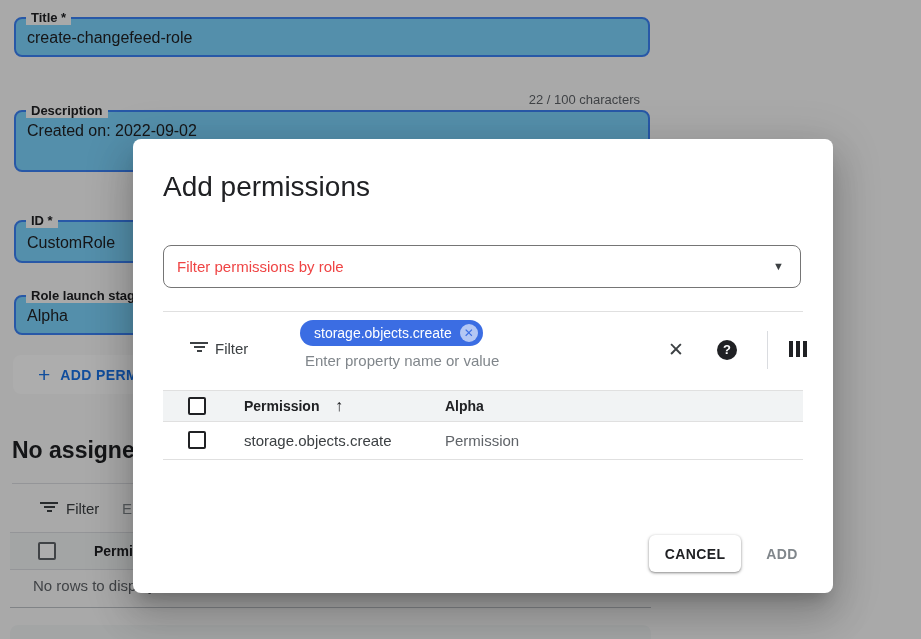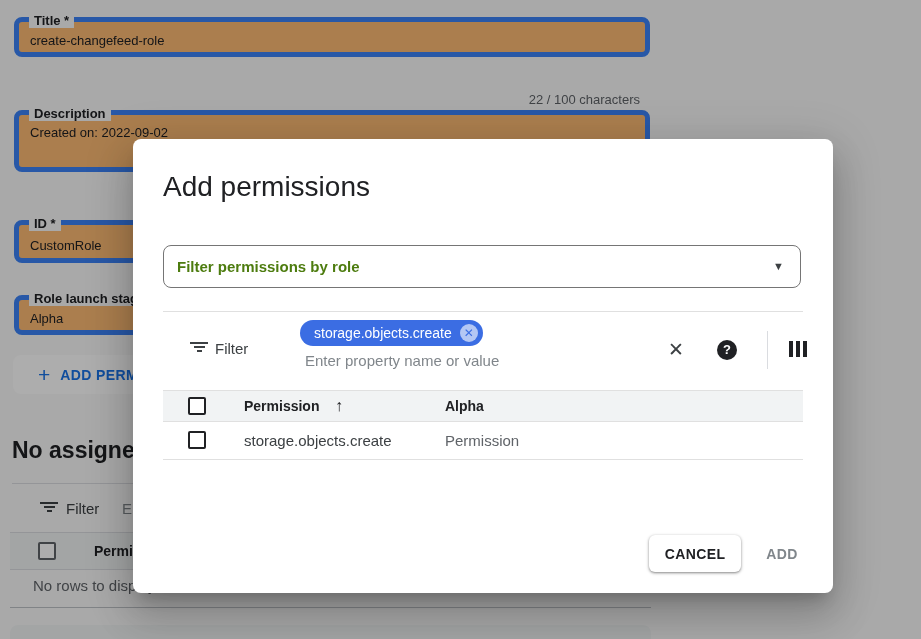--- a/index.html
+++ b/index.html
@@ -6,7 +6,7 @@
   html,body { background:#e0e0e0; }
   body { font-family:"Liberation Sans","DejaVu Sans",sans-serif; }
   #stage { position:relative; width:921px; height:639px; overflow:hidden; background:#fafafa; }
-  .fld { position:absolute; border:5px solid #3b82f6; border-radius:8px; background:#fdba74; }
+  .fld { position:absolute; border:2px solid #3b82f6; border-radius:8px; background:#7dd3fc; }
   .fld .flabel { position:absolute; top:-9px; left:10px; padding:0 5px; background:#fafafa;
                  font-size:13px; font-weight:700; color:#202124; white-space:nowrap; }
   .fld .fvalue { display:block; padding-left:11px; font-size:13px; color:#202124; white-space:nowrap; }

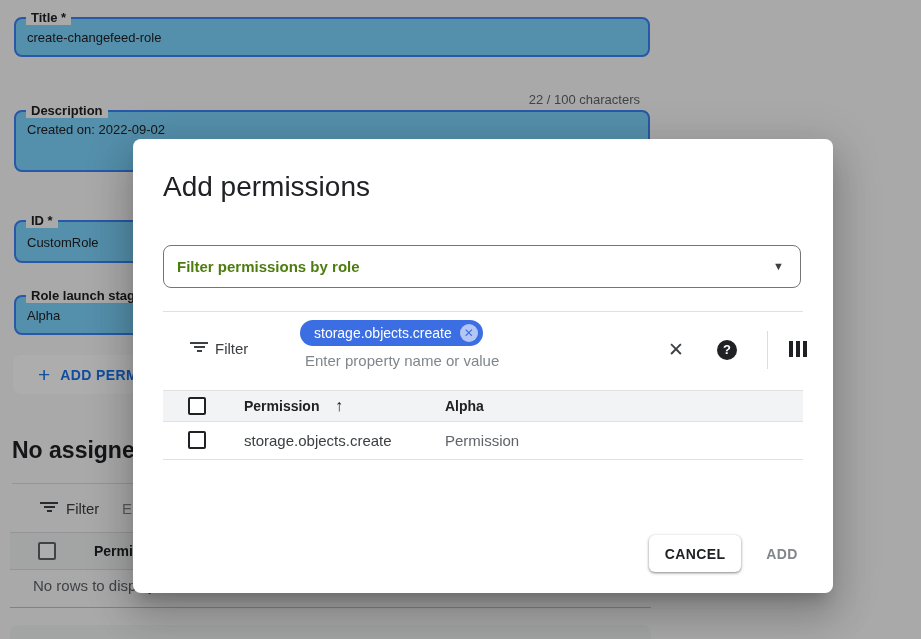--- a/index.html
+++ b/index.html
@@ -9,7 +9,7 @@
   .fld { position:absolute; border:2px solid #3b82f6; border-radius:8px; background:#7dd3fc; }
   .fld .flabel { position:absolute; top:-9px; left:10px; padding:0 5px; background:#fafafa;
                  font-size:13px; font-weight:700; color:#202124; white-space:nowrap; }
-  .fld .fvalue { display:block; padding-left:11px; font-size:13px; color:#202124; white-space:nowrap; }
+  .fld .fvalue { display:block; padding-left:11px; font-size:16px; color:#202124; white-space:nowrap; }
   .counter { position:absolute; font-size:13px; color:#5f6368; text-align:right;margin-top:28px; }
   .heading { position:absolute; font-size:23px; font-weight:700; color:#202124; white-space:nowrap; }
   .hr { position:absolute; height:1px; background:#dadce0; }

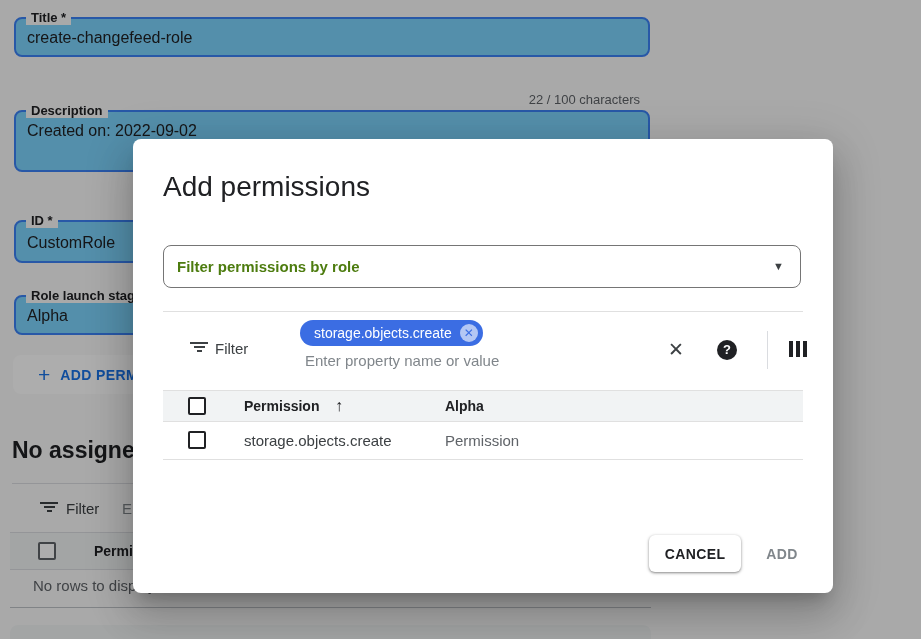--- a/index.html
+++ b/index.html
@@ -42,7 +42,7 @@
   .dlg-title { position:absolute; left:30px; top:32px; font-size:28px; font-weight:400; color:#202124; }
   .role-select { position:absolute; left:30px; top:106px; width:638px; height:43px; border:1px solid #757575;
                  border-radius:8px; cursor:pointer; }
-  .role-select .sel-text { position:absolute; left:13px; top:0; line-height:41px; font-size:15px; color:#4d7c0f;font-weight:bold; }
+  .role-select .sel-text { position:absolute; left:13px; top:0; line-height:41px; font-size:15px; color:#ef4444; }
   .role-select .caret { position:absolute; right:16px; top:0; line-height:41px; font-size:11px; color:#3c4043; }
 
   .toolbar { position:absolute; left:30px; top:172px; width:640px; height:64px; border-top:1px solid #e0e0e0; }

> _Your objective_: Please retype every record above exactly, leaving out the pictures.

> _Result below_:
--- a/index.html
+++ b/index.html
@@ -6,7 +6,7 @@
   html,body { background:#e0e0e0; }
   body { font-family:"Liberation Sans","DejaVu Sans",sans-serif; }
   #stage { position:relative; width:921px; height:639px; overflow:hidden; background:#fafafa; }
-  .fld { position:absolute; border:5px solid #3b82f6; border-radius:8px; background:#fdba74; }
+  .fld { position:absolute; border:2px solid #3b82f6; border-radius:8px; background:#7dd3fc; }
   .fld .flabel { position:absolute; top:-9px; left:10px; padding:0 5px; background:#fafafa;
                  font-size:13px; font-weight:700; color:#202124; white-space:nowrap; }
   .fld .fvalue { display:block; padding-left:11px; font-size:13px; color:#202124; white-space:nowrap; }

--- a/index.html
+++ b/index.html
@@ -9,7 +9,7 @@
   .fld { position:absolute; border:2px solid #3b82f6; border-radius:8px; background:#7dd3fc; }
   .fld .flabel { position:absolute; top:-9px; left:10px; padding:0 5px; background:#fafafa;
                  font-size:13px; font-weight:700; color:#202124; white-space:nowrap; }
-  .fld .fvalue { display:block; padding-left:11px; font-size:13px; color:#202124; white-space:nowrap; }
+  .fld .fvalue { display:block; padding-left:11px; font-size:16px; color:#202124; white-space:nowrap; }
   .counter { position:absolute; font-size:13px; color:#5f6368; text-align:right;margin-top:28px; }
   .heading { position:absolute; font-size:23px; font-weight:700; color:#202124; white-space:nowrap; }
   .hr { position:absolute; height:1px; background:#dadce0; }

--- a/index.html
+++ b/index.html
@@ -42,7 +42,7 @@
   .dlg-title { position:absolute; left:30px; top:32px; font-size:28px; font-weight:400; color:#202124; }
   .role-select { position:absolute; left:30px; top:106px; width:638px; height:43px; border:1px solid #757575;
                  border-radius:8px; cursor:pointer; }
-  .role-select .sel-text { position:absolute; left:13px; top:0; line-height:41px; font-size:15px; color:#4d7c0f;font-weight:bold; }
+  .role-select .sel-text { position:absolute; left:13px; top:0; line-height:41px; font-size:15px; color:#ef4444; }
   .role-select .caret { position:absolute; right:16px; top:0; line-height:41px; font-size:11px; color:#3c4043; }
 
   .toolbar { position:absolute; left:30px; top:172px; width:640px; height:64px; border-top:1px solid #e0e0e0; }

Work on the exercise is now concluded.